Als ich am nächsten Morgen aufwache, sitzt Michael an unserem Bett und serviert mir Kaffee und ein Marmeladebrot. Verschlafen küsse ich ihn auf die Wange und stehe auf. Ich nehme ihm das Tablett ab und trage es ins Esszimmer. Er folgt mir.
»Was machst du da?«
»Ich mag keine Brösel im Bett …«
Michael seufzt: »Dir kann man es nie recht machen.«
»Außerdem habe ich es eilig.«
Ich stopfe das Brot in meinen Mund und spüle mit Kaffee nach.

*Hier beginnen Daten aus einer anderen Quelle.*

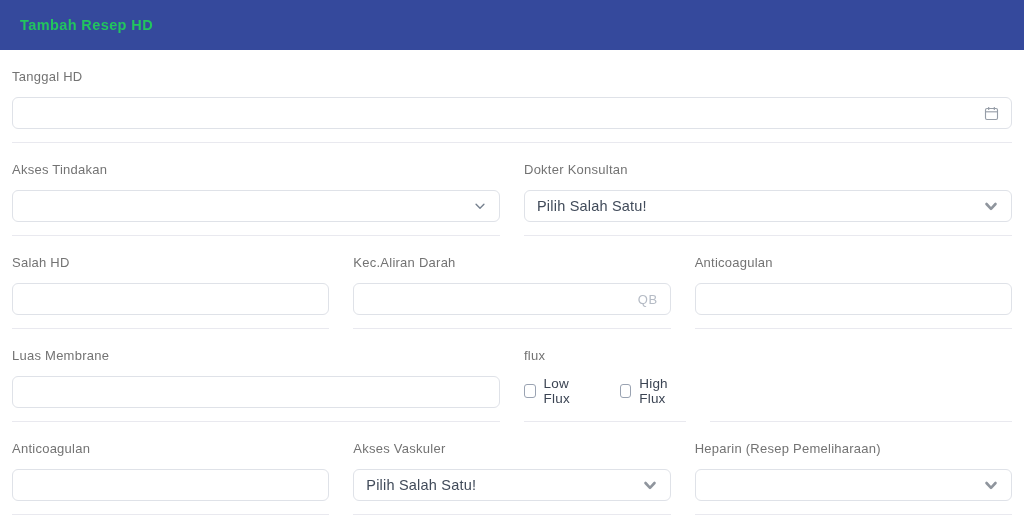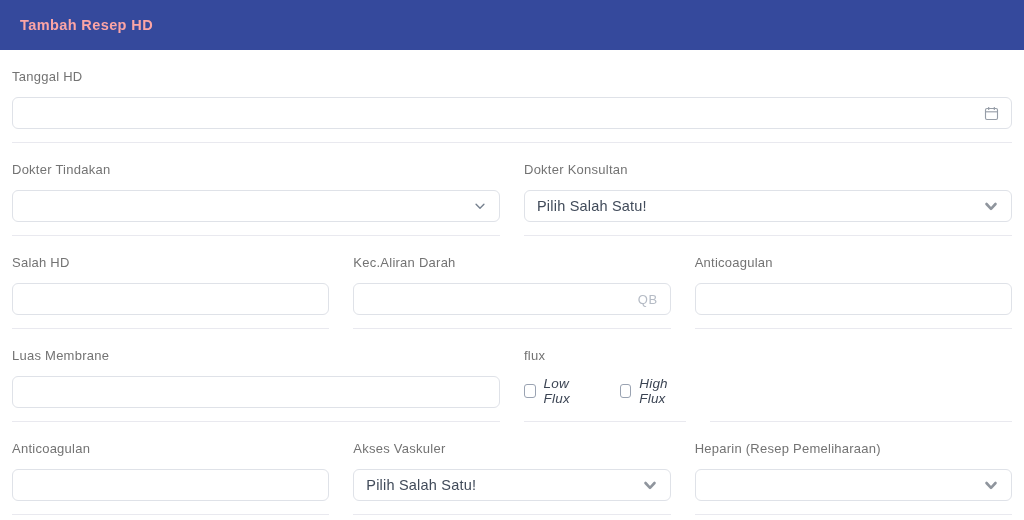"Tambah Resep HD" .header-title { color: #fca5a5 -> #22c55e }
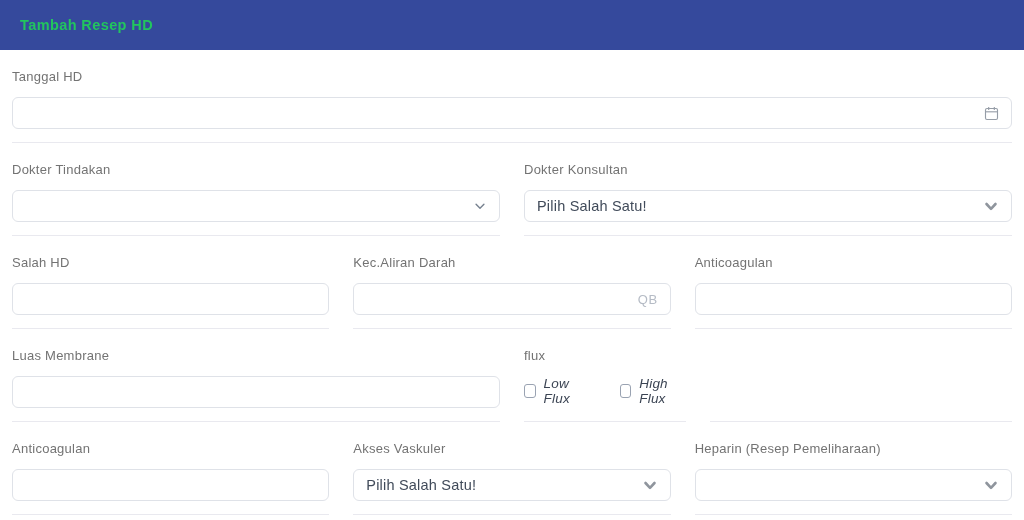"Dokter Tindakan" div.label { text: Dokter -> Akses }
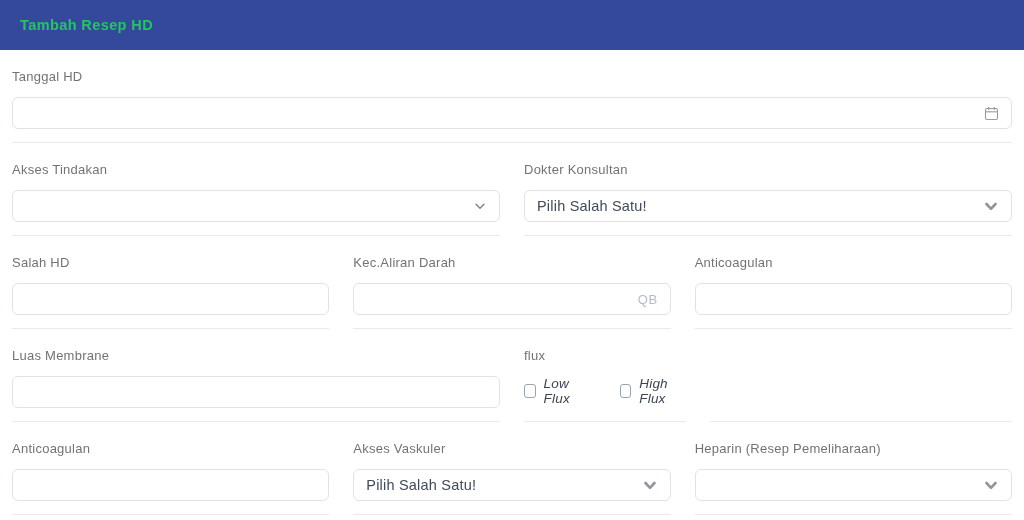"Low Flux" .checks { font-style: italic -> none }
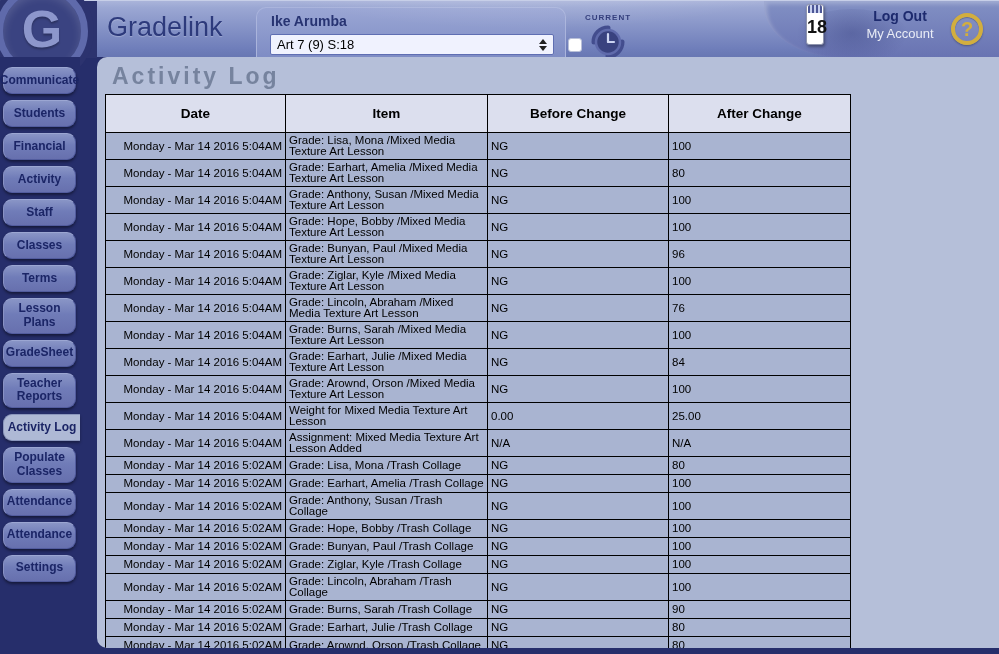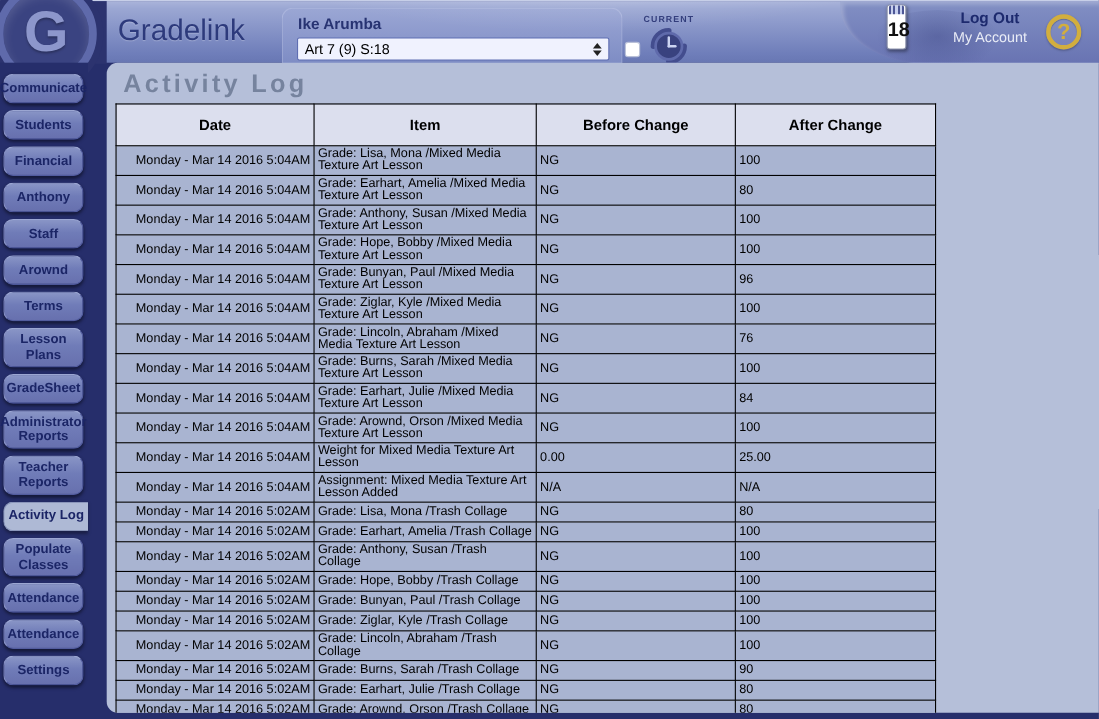"Anthony" div.sb-btn { text: Anthony -> Activity }
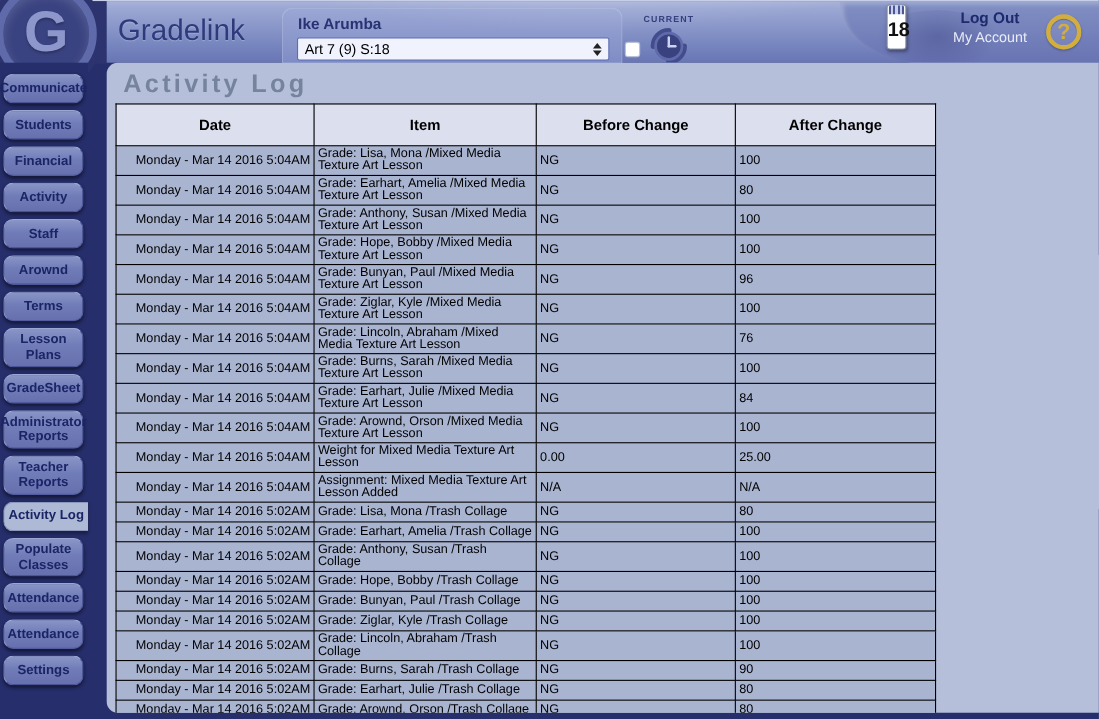"Arownd" div.sb-btn { text: Arownd -> Classes }
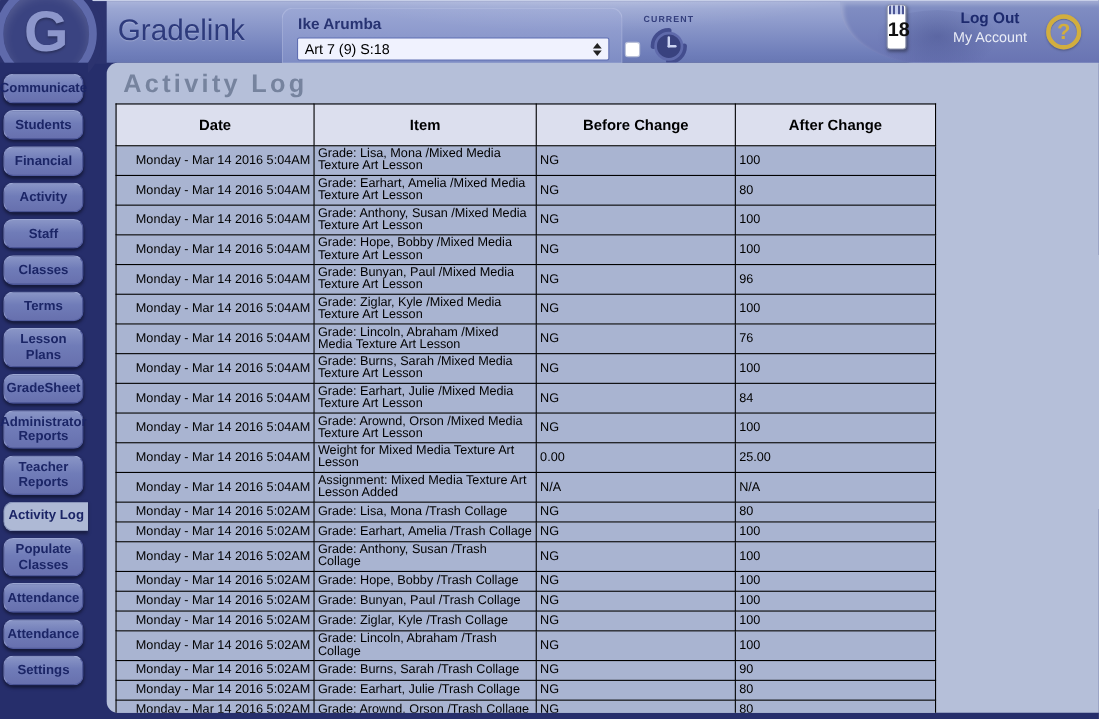"Administrator Reports" div.sb-btn { html: <div>Administrator Reports</div> -> none }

Währenddessen sammle ich meine Kleider zusammen und beginne mich schon anzuziehen. Michael steht kopfschüttelnd da, weil ich leider die Erde vom Vorabend durch die ganze Wohnung verteile. Er deutet auf den Boden: »Diese Schweinerei hast du gemacht. Das war nicht ich, alles klar?«
Ich nicke mit vollem Mund und würge das Frühstück hinunter. »Könntest du das bitte saubermachen? Ich bin viel zu spät.«
»Nur, wenn du mir nie mehr vorwirfst, dass ich der Chaot von uns beiden bin.«
»Verspreche ich! Du bist kein Chaot.«
Ich fahre mir mit beiden Händen durch die Haare, um mich zu stylen, das muss für heute Vormittag reichen. Michael steht mit meinem Handy in der Hand vor der Tür und wirft es mir in die Handtasche.